[Records from a data source]
○ ○ ○
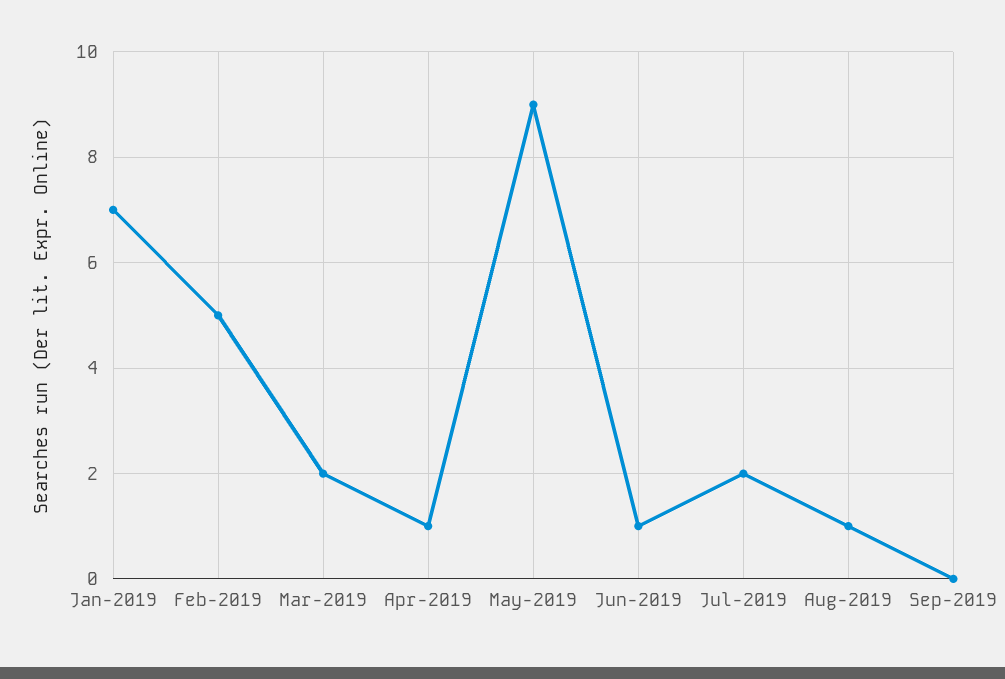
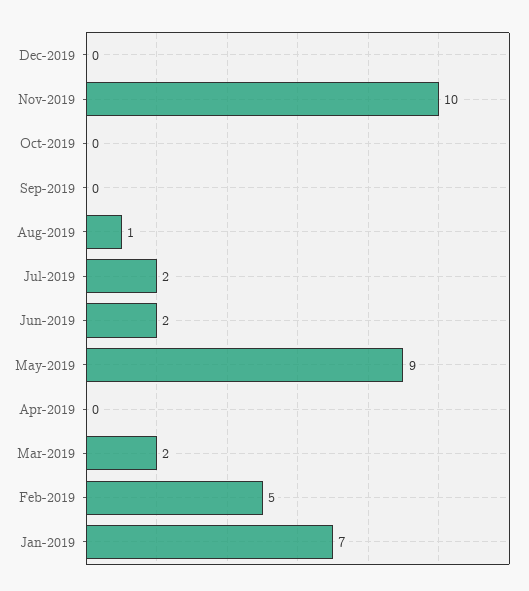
Apr-2019: 1 -> 0
Jun-2019: 1 -> 2
Dec-2019: none -> 0
Nov-2019: none -> 10
Oct-2019: none -> 0

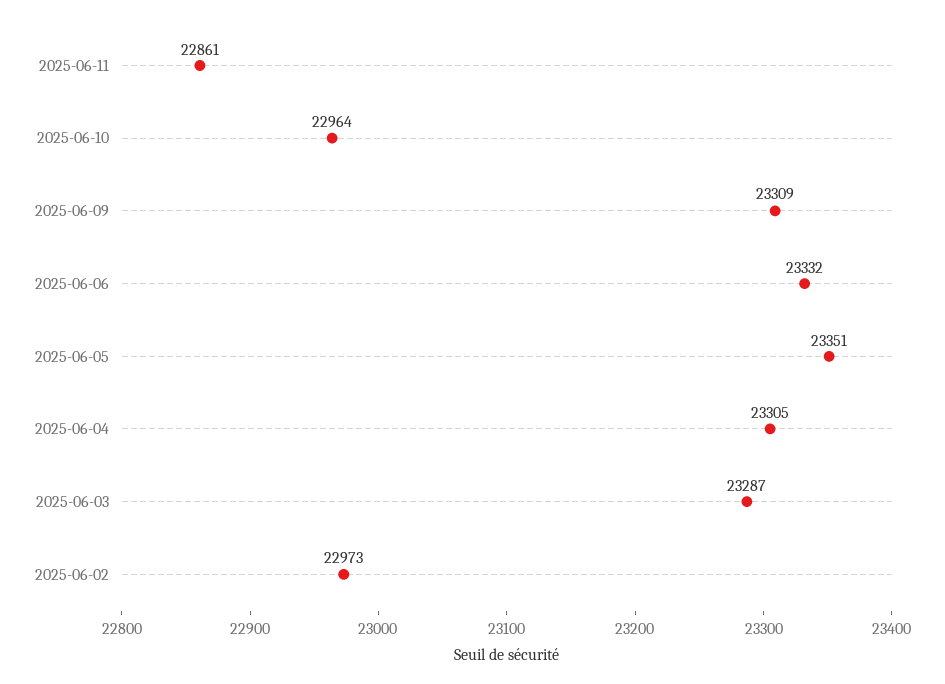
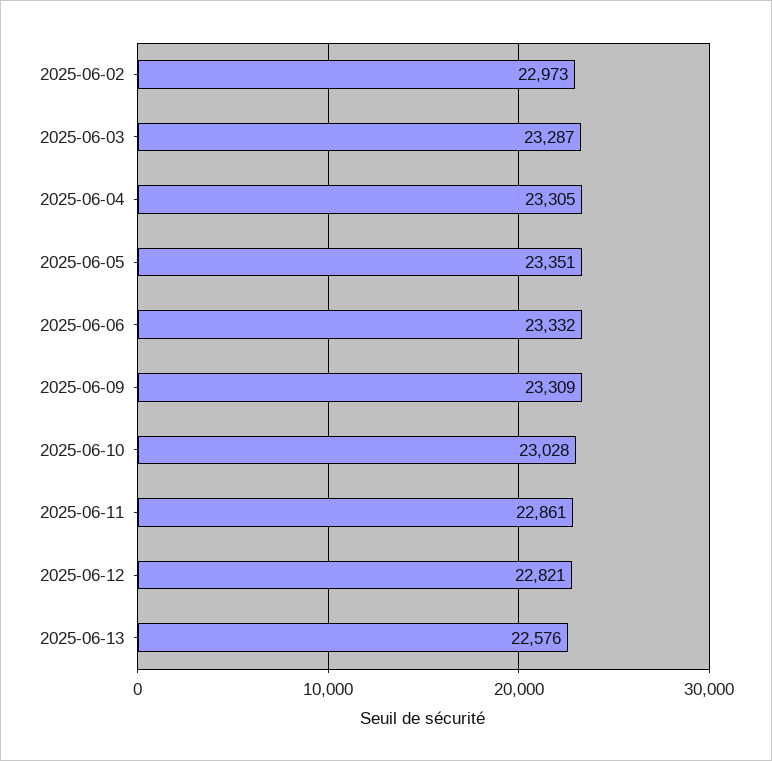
2025-06-10: 22964 -> 23028
2025-06-12: none -> 22821
2025-06-13: none -> 22576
○ ○ ○
WHAT TO PRODUCE:
Copy exactly the lines from the line that has "Dec-2019: none -> 0" through the last line of the entries above, inclusive, and no others. Pictures do not go in the copy.

RESULT OF THIS EXERCISE:
Dec-2019: none -> 0
Nov-2019: none -> 10
Oct-2019: none -> 0

2025-06-10: 22964 -> 23028
2025-06-12: none -> 22821
2025-06-13: none -> 22576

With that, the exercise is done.